Content starts
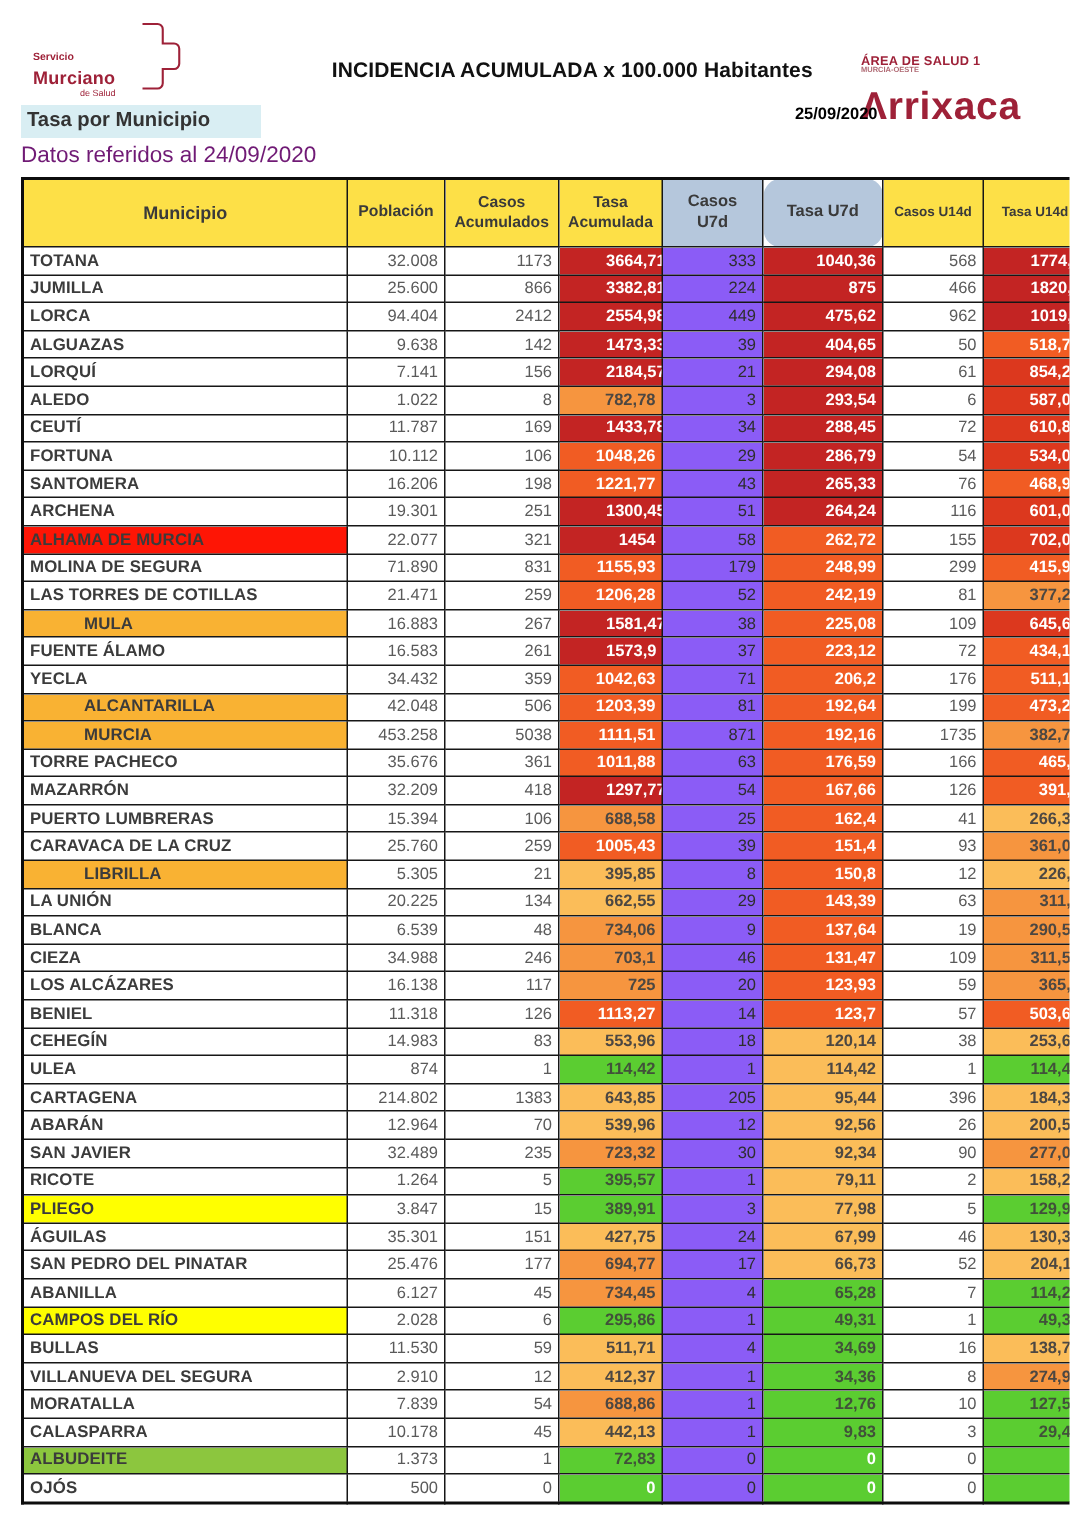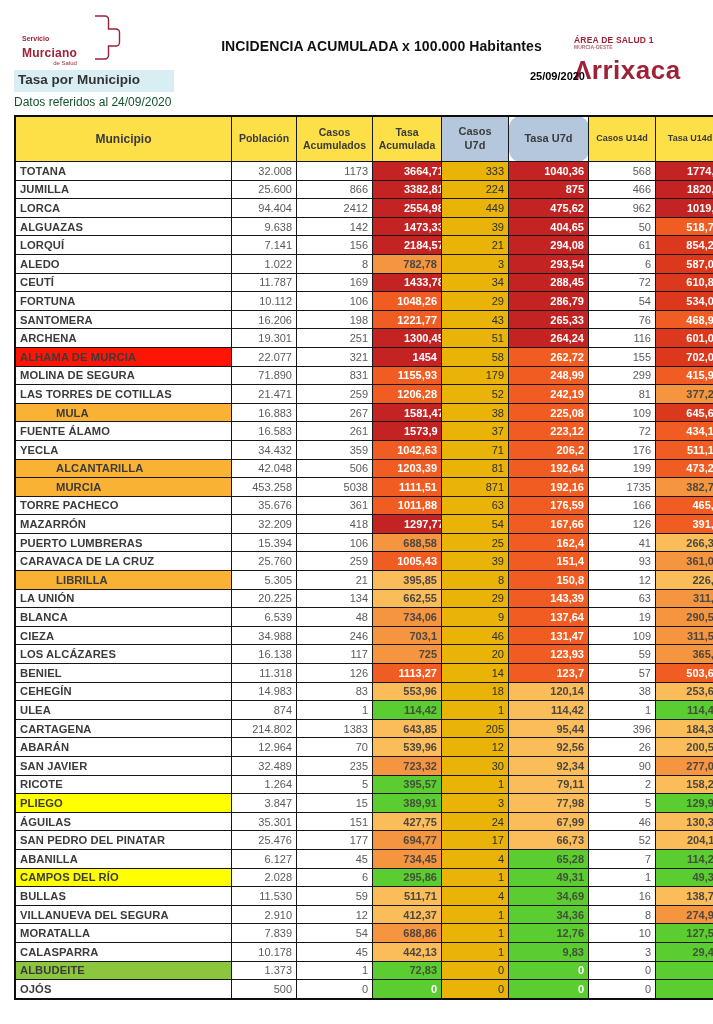--- a/index.html
+++ b/index.html
@@ -31,7 +31,7 @@
   .sub-row{display:flex;justify-content:space-between;height:22px;margin-top:2px;}
   .blue-band{background:#D9EEF3;width:152px;padding:2px 4px;font-size:13.5px;font-weight:bold;color:#333;}
   .report-date{font-size:11px;font-weight:bold;color:#000000;margin-right:114px;}
-  .data-note{font-size:12px;color:#14532d;margin:3px 0 6px 0;}
+  .data-note{font-size:15px;color:#701a75;margin:3px 0 6px 0;}
 
   
   table{border-collapse:collapse;width:685px;table-layout:fixed;}

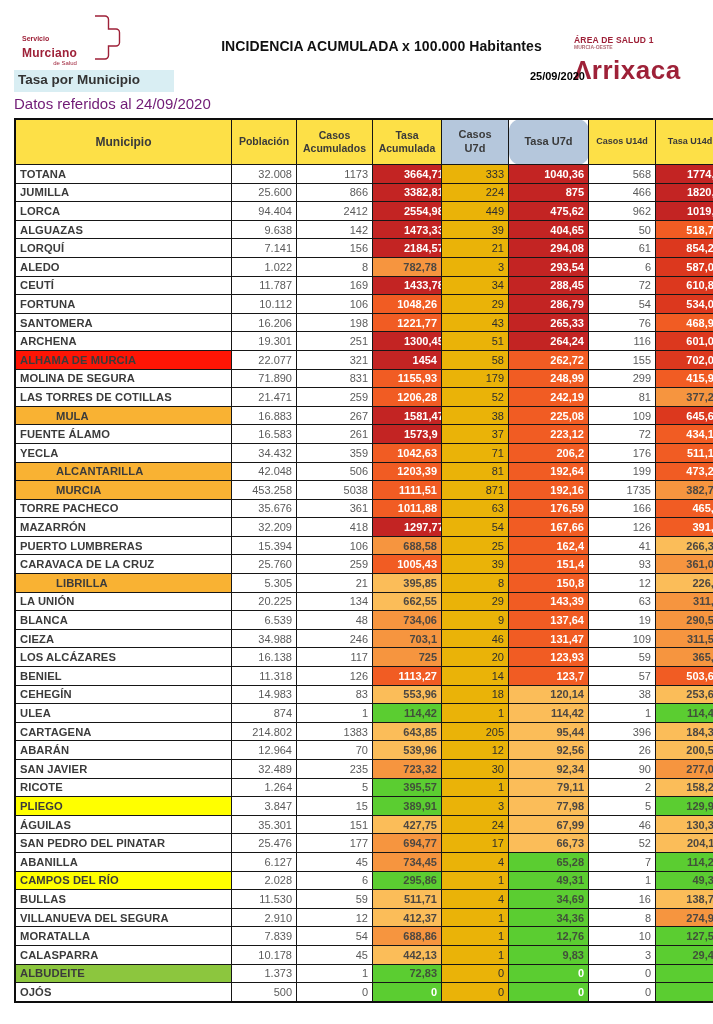--- a/index.html
+++ b/index.html
@@ -47,7 +47,7 @@
   td{height:17.6px;font-size:11px;padding:0 4px;}
   td.col-name{font-weight:bold;color:#3b3b3b;font-size:11.2px;letter-spacing:.1px;}
   td.col-num{text-align:right;color:#5a5a5a;background:#fff;}
-  td.col-u7d{text-align:right;background:#eab308;color:#2e2e2e;}
+  td.col-u7d{text-align:right;background:#8b5cf6;color:#2e2e2e;}
   td.col-tasa{text-align:right;font-weight:bold;}
 
   .lvl-dr{background:#C32423;color:#fff;padding-left:31px;}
Content ends
### Task directions
Lines holding "weight" in the material above are to be reported.

### Solution to the problem
   .blue-band{background:#D9EEF3;width:152px;padding:2px 4px;font-size:13.5px;font-weight:bold;color:#333;}
   .report-date{font-size:11px;font-weight:bold;color:#000000;margin-right:114px;}
   td.col-name{font-weight:bold;color:#3b3b3b;font-size:11.2px;letter-spacing:.1px;}
   td.col-tasa{text-align:right;font-weight:bold;}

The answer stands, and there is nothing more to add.